Though we are only 26 and 23 years old, my partner and I have collectively lived in the U.S. for 34 years. We grew up reading To Kill a Mockingbird and The Scarlet Letter. We have friends and family who knew us from public schools, who worked as our colleagues, and who love us deeply. Our friends, those who are citizens and those who are not, have vowed to stand with us and for us.
We look around to see who else feels this alienation by the President, and we find we’re not alone; Los Angeles is full of immigrants like my partner and me. In L.A. County, approximately one million unauthorized immigrants attend school, work, and live with those who are citizens and permanent residents.
Last month in and near Los Angeles, the U.S. Immigration and Customs Enforcement (ICE) raided communities in Van Nuys, Downey, San Bernardino, and Santa Paula, detaining 161 people.
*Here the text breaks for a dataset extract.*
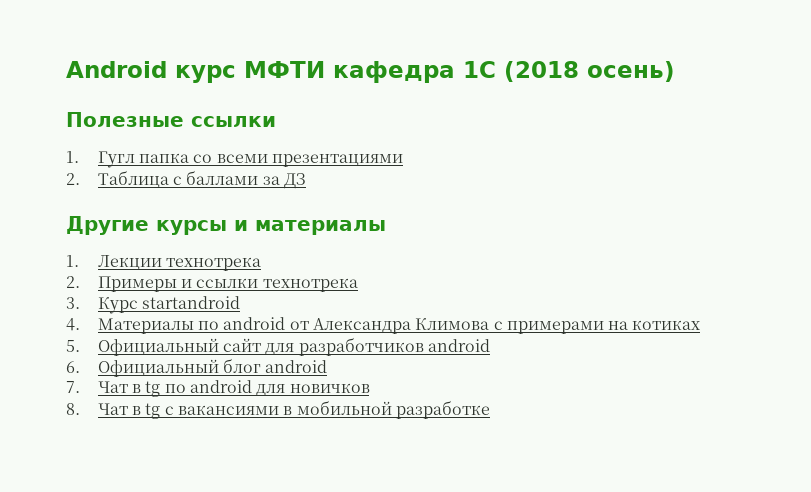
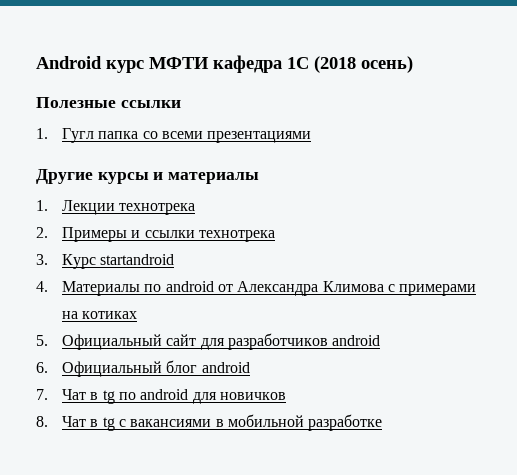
[66,170,306,189] // 2. Таблица с баллами за ДЗ -> (312, 137) none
Many were deported overnight without the opportunity to seek legal counsel. As a result, fear in the community is at an all-time high with many terrified to leave their homes. News of those with DACA status being picked up by ICE has further darkened our hopes.
The months since Election Night have uncovered a regression in our nation, one threatening to destroy the optimism immigrants have long felt from the idea that America welcomes all people. Now, that welcome has been rescinded, and we are becoming accustomed to fear.
This fear—of being rejected by our home, of being stranded by our community—is only growing. Without action, our contributions and our very existence are denied.
Since November, we have been waiting for the L.A. City Council and Mayor Garcetti to pass a concrete ordinance that protects our frightened communities. Without it, our residents will remain fearful of the police, unable to trust that their sensitive information would not be released to the federal immigration agency. Living in the shadow created by law, our residents will remain frightened to seek help, to report crimes, or to serve as witnesses.
We have a President who makes threats outside the bounds of his constitutional authority. In a time like this, we need our city’s leaders to speak with clarity, intention, and courage. We need our city’s leaders to protect the autonomy of American cities, to speak truth to power, to correct misinformation, and to champion our values.
A sanctuary ordinance like the one in Santa Ana will assure our residents that Los Angeles will protect their sensitive information and that it won’t continue to accelerate the deportation of long-time residents. It will mean that our city is compassionate and sensible and that it recognizes the humanity of those who live in fear.
Time is running out; the idea of what it means to be an immigrant in America is eroding. Los Angeles is our home. America is our home.
When our President says that immigrants are not welcome, what does our city, Los Angeles, say?
Emma is a law student at UCLA. She is publishing this piece under a pseudonym.